High point yesterday was a catch-up conversation with
Barbara Clark. Her good news is her wedding with partner Linda after 22 years.
She invited me but I wouldn’t know anyone. It sounds like a family and
fellowship event. Usual Sunday morning routine: water orchids, clean bedding,
walk, church, socialize after church, love my life. Maybe I will see Gene and Carol
again on their morning walk. The garden is growing well. Won’t be long before
the first greens will be ready.
POH
POH
I had a 9:45 dental appointment on a Wednesday morning. I
told the museum manager that I would be late for my 10 AM volunteer duty, and
that I hoped to get there by 10:30. She forgot. There I was having a new crown
fitted in perfectly oblivious that a storm of activity was going on. My phone
rang three or four times but of course it went unanswered. Then I was finished
and walked to the museum. I was met by Rick who said, Where have you been? At
the dentist. We were so worried that something was wrong that Karen is out
looking for you. A deputy sheriff came in and asked me my name. I told him. He
said scanner land was looking for me. Karen called my daughter Hollie at nine
minutes after 10 and upset her. When she arrived here, Jon and Chris were sitting
on the couch as Karen had knocked on their door to ask for help. Then a deputy
sheriff came in the house and looked all around the house and yard, including
reading my journal that lay open on the kitchen table. Meanwhile Karen had
driven up and down streets, stopped people, gone into stores asking if anyone
had seen me. She made more stops than Paul Revere. Hollie knew that I kept a
calendar and when she looked she saw the dental appointment listed and called
the office. I had just left for the museum where I was accused of making
Karen’s life miserable by scaring her.
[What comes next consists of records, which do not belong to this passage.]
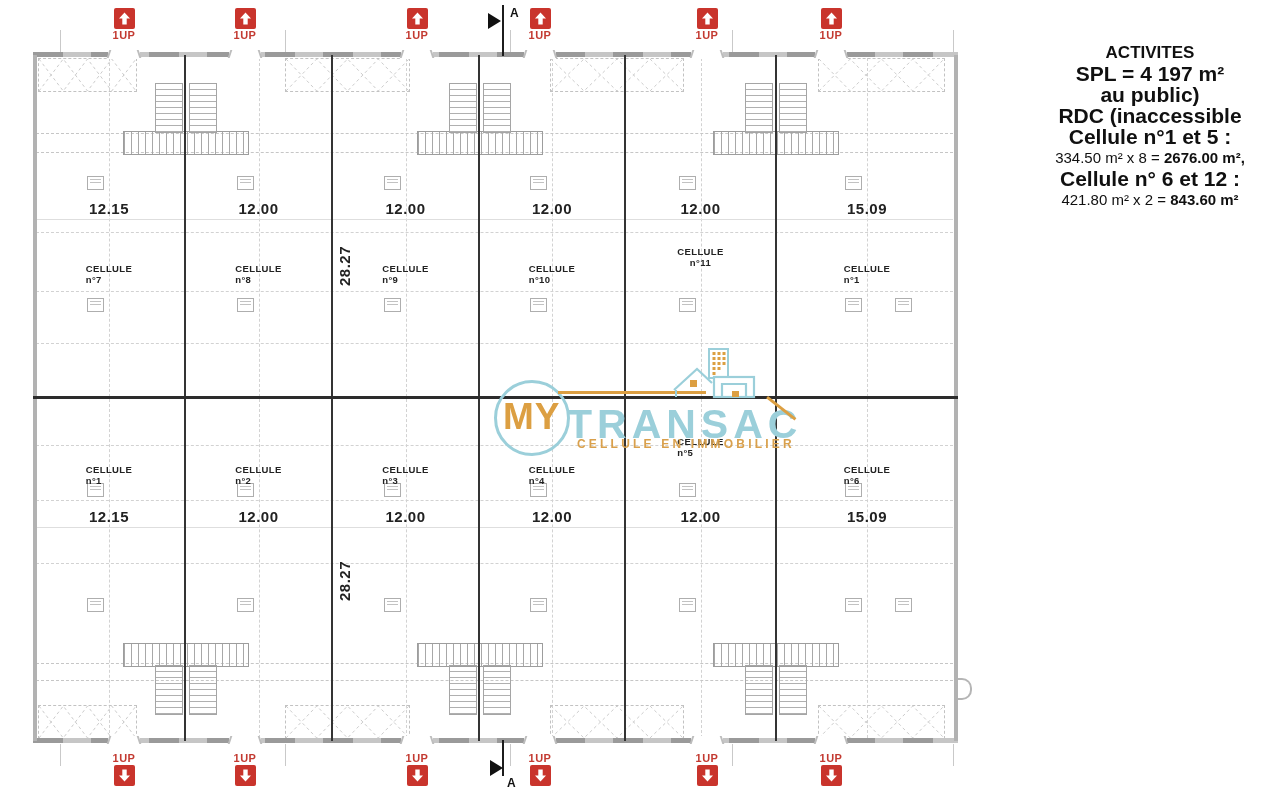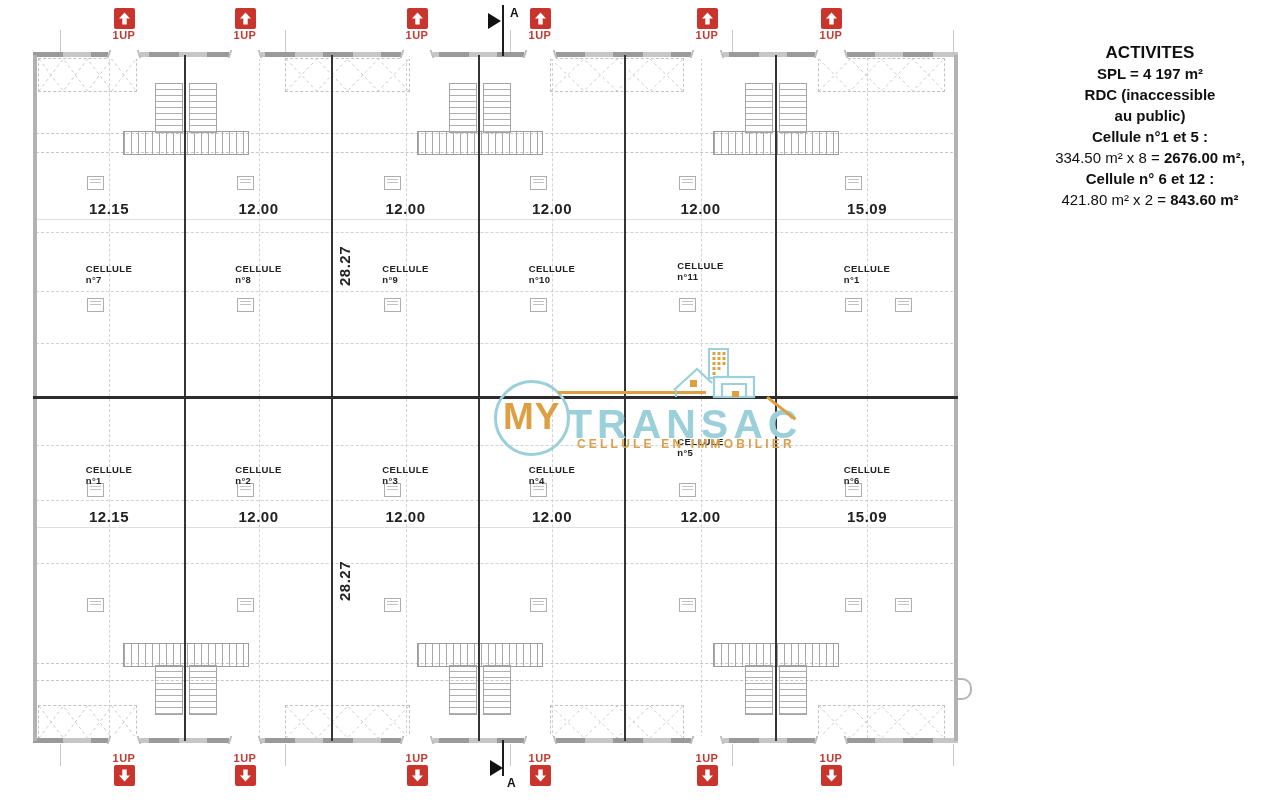"SPL = 4 197 m²" #panel .b { font-size: 15px -> 21px }
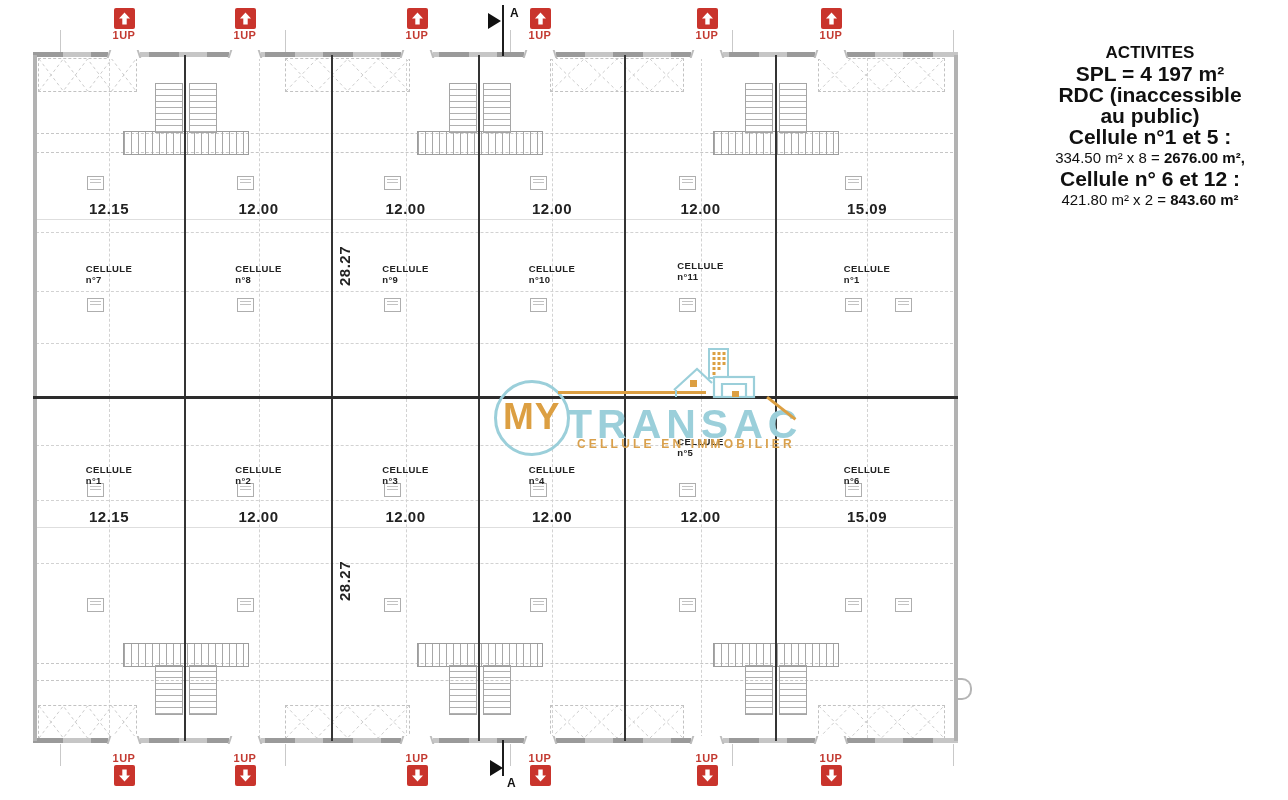"RDC (inaccessible" div.b { order: before "au public)" -> after "au public)" }
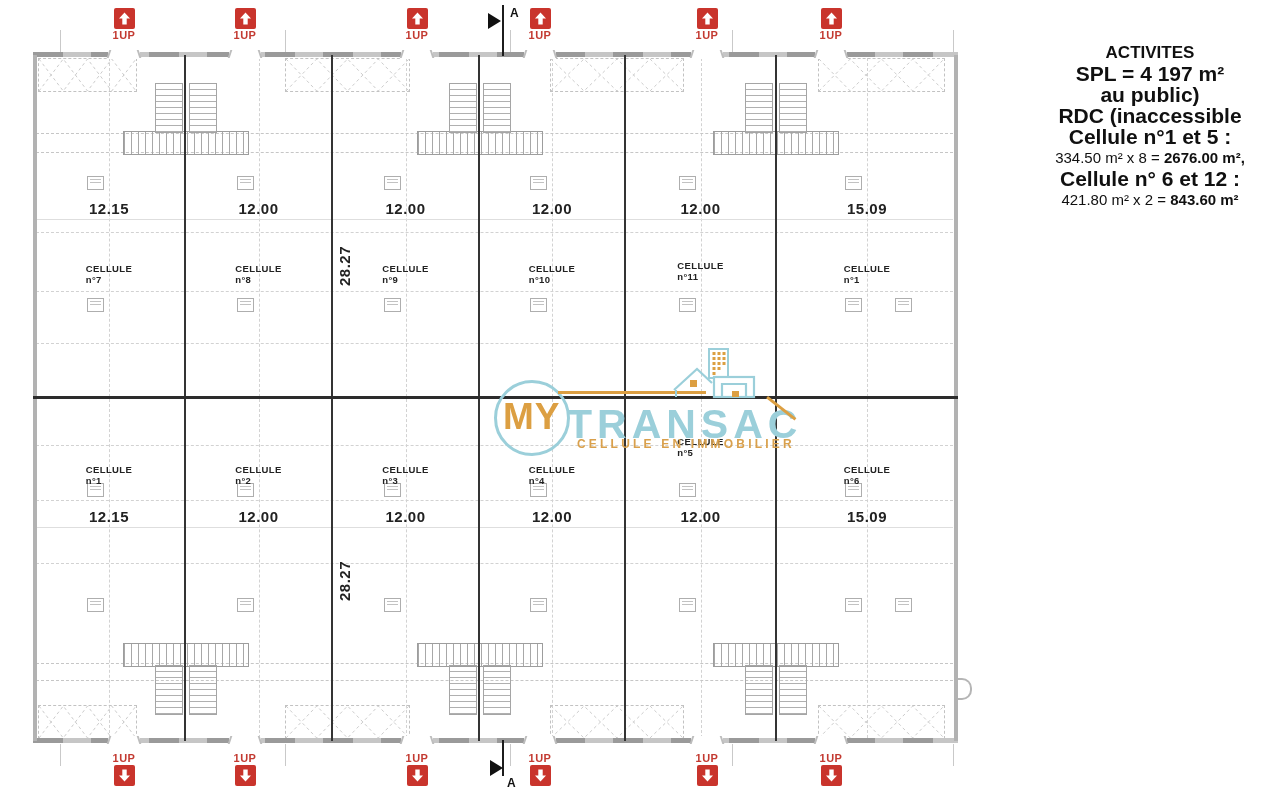"CELLULE n°11" div.cellLabel { text-align: none -> center; top: 260px -> 246px }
Wait a minute, I went to the dentist,
that’s all I did. At home, Chris told me the deputy had even looked in the
closets and she saw him reading my journal to see if I had left a suicide note. Karen told the story over and over with herself as the hero and me as the villain. Finally I had enough and told her clearly how her behavior had affected my life. The intrusion left a bruise on my sense of privacy and took away any kind of
trust in Karen as a manager. It took a while to get over it with her multitude
of teary apologies and obsequious behavior toward me. I tried to see it from
the point of view of the total stranger, the trained officer, and wondered what
he knew about me from coming into my home. It was months before I opened my
journal again and to this day I cannot leave it open on the kitchen table.